With cloud computing you have multiple sets of these “rings” possibly in different clouds, and you may not control all the “rings”! For example, you don’t have full control of the network “ring” in AWS. Security practices around protection of data at rest, data in transit, global identity management and ubiquitous data classification must be considered for all cloud-based platforms. How much will this cost to implement?

The Information Security industry is playing catch-up. There are interesting developments in Security-as-a-Service (eg. Imperva), federated identity management, dedicated VPNs etc., but other problems are hard to solve. How do you manage DLP, log management (hint: data transfer costs can kill you) and encryption (urgh key management!) in a cloud environment without limiting or removing the advantages of using cloud services in the first place?

There is an inherent security problem in the AWS operating model too. To efficiently utilise infrastructure customer workloads run shared on physical servers. The hypervisor boundary that separates AWS customers must be secured. Hypervisor exploits do exist! There’s also the problem of the “noisy neighbour” that can impact the availability your platform. Amazon provides a solution to this. You can purchase a dedicated instance that runs on hardware dedicated to a single customer but you’ll pay 30-50% more.

Another school of thought is that security can be “managed” contractually but this has problems.

  1. AWS is a retail provider of IT infrastructure that makes money by providing a standard platform. Writing different contracts with different provisions for different customers costs money, to them and ultimately you.
  2. Amazon quite plainly states that they run a shared responsibility when it comes to security. Companies can and do install insecure software and configure API access insecurely.
  3. You cannot outsource your reputation. If there is a security breach your name will be in the newspapers – and even worse the blogosphere – not your providers.

That’s my brief-ish brain dump on security issues relating to AWS. Your thoughts? What have I missed? Or overstated? Or understated?

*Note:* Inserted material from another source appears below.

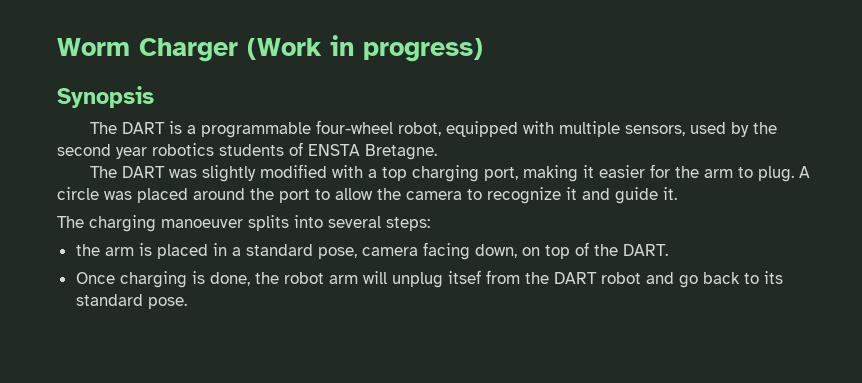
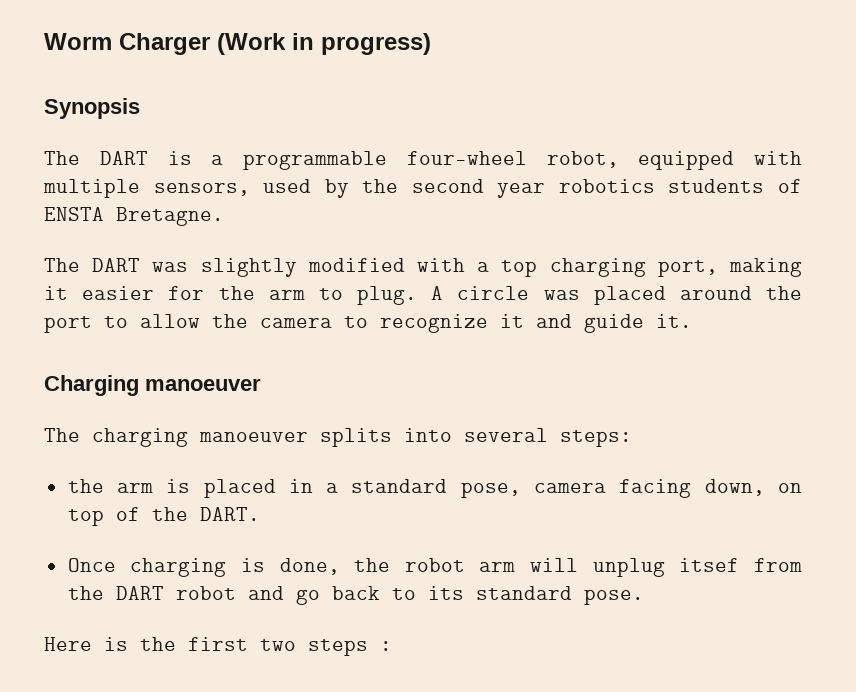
(677, 193) none -> [44,375,261,396] // Charging manoeuver
(187, 303) none -> [44,637,392,656] // Here is the first two steps :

11 problems with AWS – part 6

Today’s issue may also be described as a great opportunity. Deploying applications to AWS requires that developers lift their game. I’m a systems guy from way back so I’m sceptical about the ability of development teams to change. I’ve seen a lot of dodgy code. The problem is that AWS forces change on you as a developer, and there are many development groups who won’t be able to.

Geek Graffiti

Geek Graffiti (Pablo Barrera via Flickr)

A few years ago Platform-as-a-service providers such as Heroku and Engine Yard started appearing that would only concern themselves with application platforms. The entire infrastructure stack, including hardware, operating systems, middleware and databases, were managed by the cloud provider.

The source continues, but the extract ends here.